Her approach to putting paint on the canvas is: 1-stroke, reload. 1-stroke, reload. Repeat. This way she keeps her colors clean, wiping her brush not necessarily after every stroke but very often.

Use a BIG brush and put down BIG swaths of color. She teaches that if you want to loosen up and get more freedom in your brush strokes, you need to use your biggest brushes. Start with big swaths of color, no need for a lot of color variation as you start, that can be added later, but get that canvas covered using a big brush so you can’t be tempted to get picky with detail.

And, to her painting is more like sculpting. She creates shapes, especially smaller shapes like the cows in the demo painting above, by sculpting the negative shape around the cows. She didn’t paint the cows so much as put down color and them paint the space (background) around the cows to form the cows. It really works for her.

Something else you notice in her work. She does not like blue skies. She feels its to limiting. She likes to see nicely colored skies right away with those first brush strokes which frees her to be more creative with color in the rest of the painting.

So with all that in mind, I took my painting and set about right from the start to work outside my comfort zone and try again. Here is the original painting I was about to paint again, only differently.
waitsfield-farm

Out came the big brush, and on went the yellow sky. For the first 45 minutes or so I was doing pretty well. I blocked in the major areas, using what I thought were some good colors, and then….

Hit a wall.

Luckily this whole time Aline was making the rounds, helping people, answering questions, making suggestions. When she arrive back at my station she looked at what I had, and listened to my dilemma, and asked if it was OK to put some paint on my canvas. “Sure” I was all for getting some professional help. She mixed up some alizarin crimson and white, maybe just a touch of yellow, and dropped that pinkish-red right on my canvas. The red of the barn, she explained, had to be balanced out, it couldn’t be the only red in the painting, and by introducing this seemingly incoherent color she was freeing me to dip into other colors I hadn’t considered. When I looked at what I had done, it had the same overall green shades and lifeless quality I set out to try and liven up in my first painting. By dropping that pink in there she opened my eyes to seeing more opportunity to liven the whole thing up with color!

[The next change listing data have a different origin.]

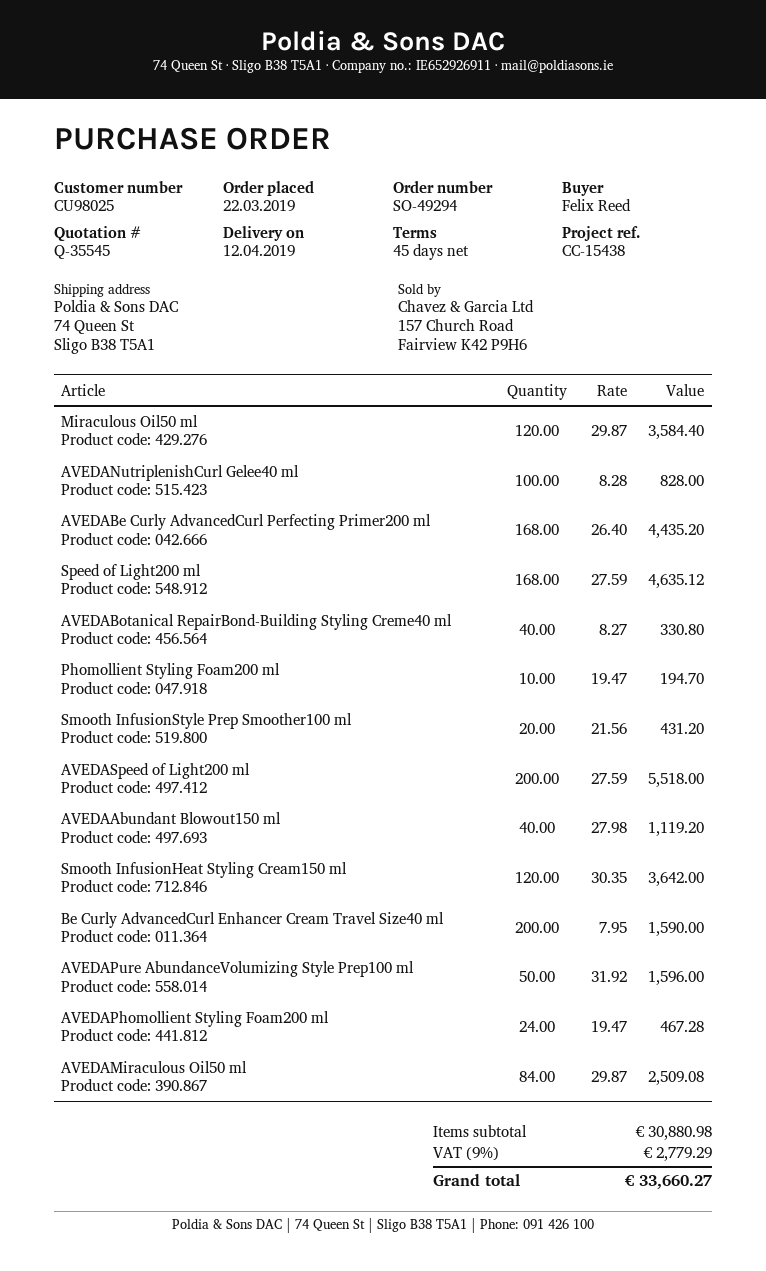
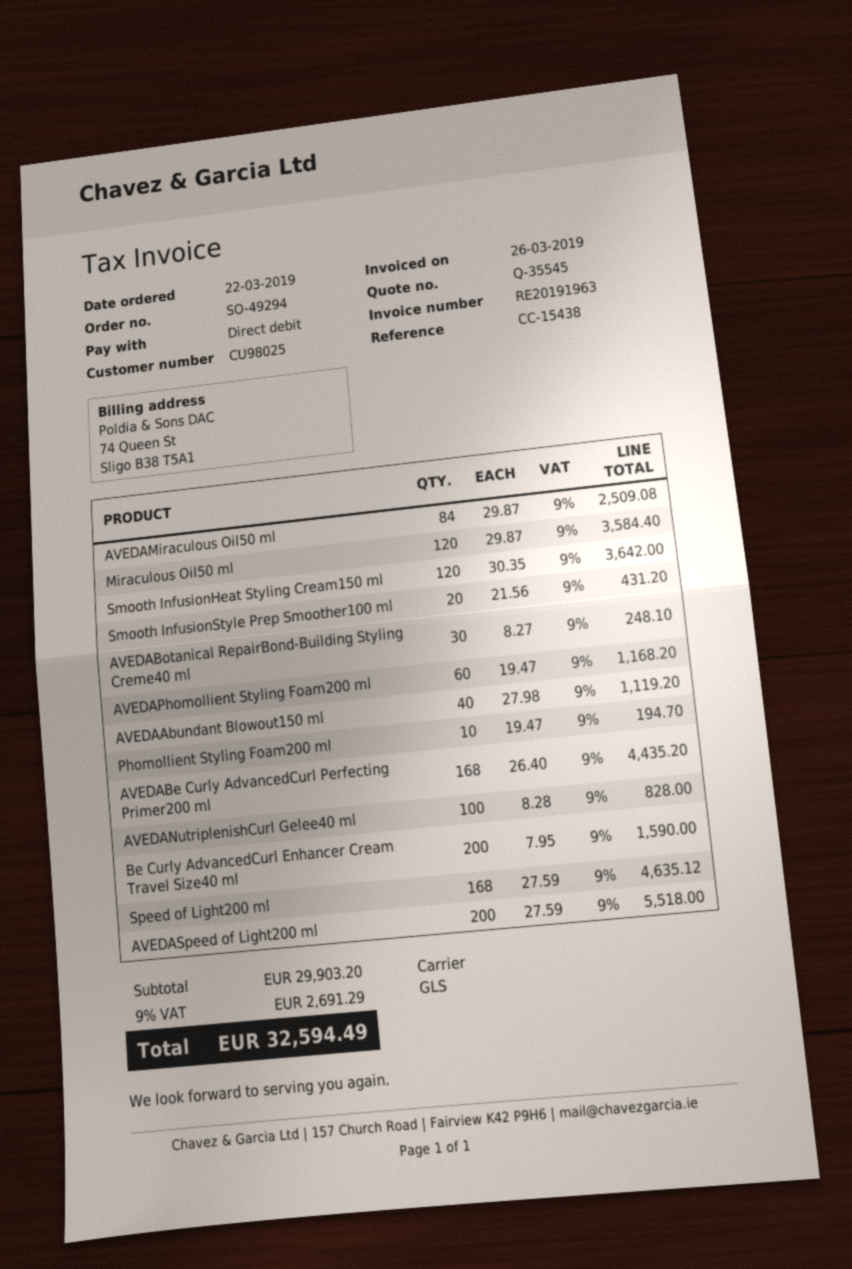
AVEDABotanical RepairBond-Building Styling Creme40 ml: 40 x 8.27 = 330.80 -> 30 x 8.27 = 248.10
AVEDAPure AbundanceVolumizing Style Prep100 ml: 50 x 31.92 = 1596.00 -> none
AVEDAPhomollient Styling Foam200 ml: 24 x 19.47 = 467.28 -> 60 x 19.47 = 1168.20
subtotal: 30880.98 -> 29903.20
tax: 9% = 2779.29 -> 9% = 2691.29
total: 33660.27 -> 32594.49

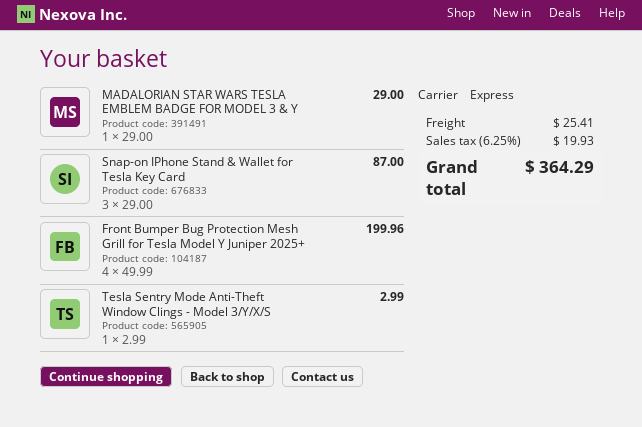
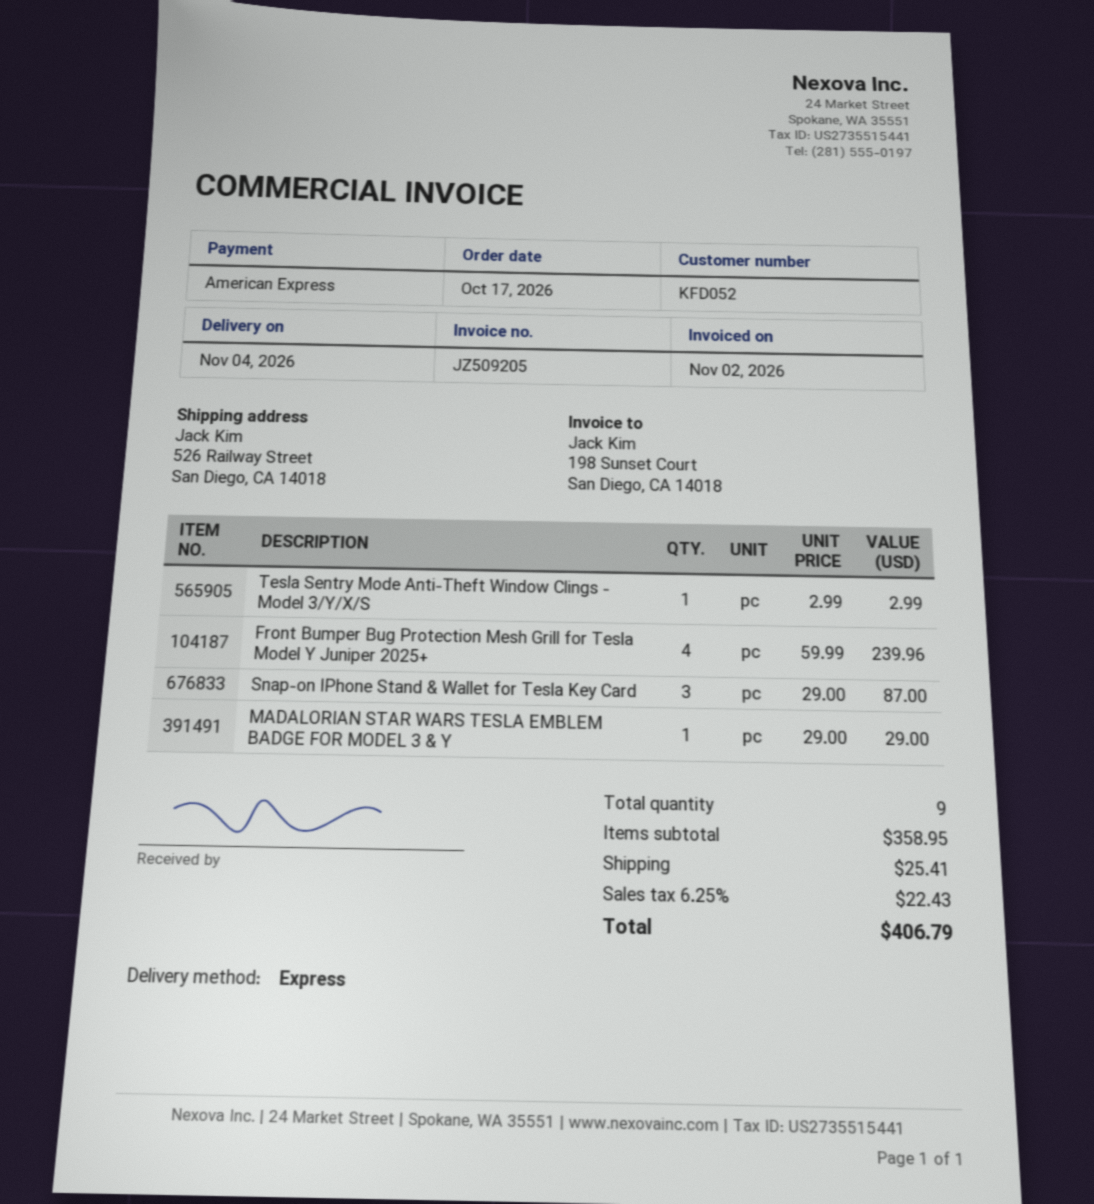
Front Bumper Bug Protection Mesh Grill for Tesla Model Y Juniper 2025+: 4 x 49.99 = 199.96 -> 4 x 59.99 = 239.96
tax: 6.25% = 19.93 -> 6.25% = 22.43
total: 364.29 -> 406.79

So off I went, adding in some reds, oranges, more blue. It gave me a new perspective.

About half an hour later on one of her rounds she caught me dithering with a small brush messing with detail. “Put away the 1-hair” she said, referring to any small brush as a “1-hair” used to labor over small, essentially meaningless, details. So I grabbed a bigger brush and a little more advice and went back at it.

In the end I could have used another 30 – 60 minutes to complete the repainting, but after 2 hours it was time for a group critique. Aline went around the room and critiqued every single painting, finding what was good, offering gentle suggestions on what else to try or work on. It is a skill to critique others work and find things to compliment in a wide range of skills and approaches, and she left everyone feeling good about what they had done and what they could improve.

Here is how the second attempt came out.
workshop2
Whether you like the original or the second one better does not really matter so much, what matters is I learned new ways of approaching the canvas, applying paint, thinking about the composition, and using my tools. I think the 2nd one has more energy. I like the fuller range of colors, and I like that many areas of the painting feel more loose and free.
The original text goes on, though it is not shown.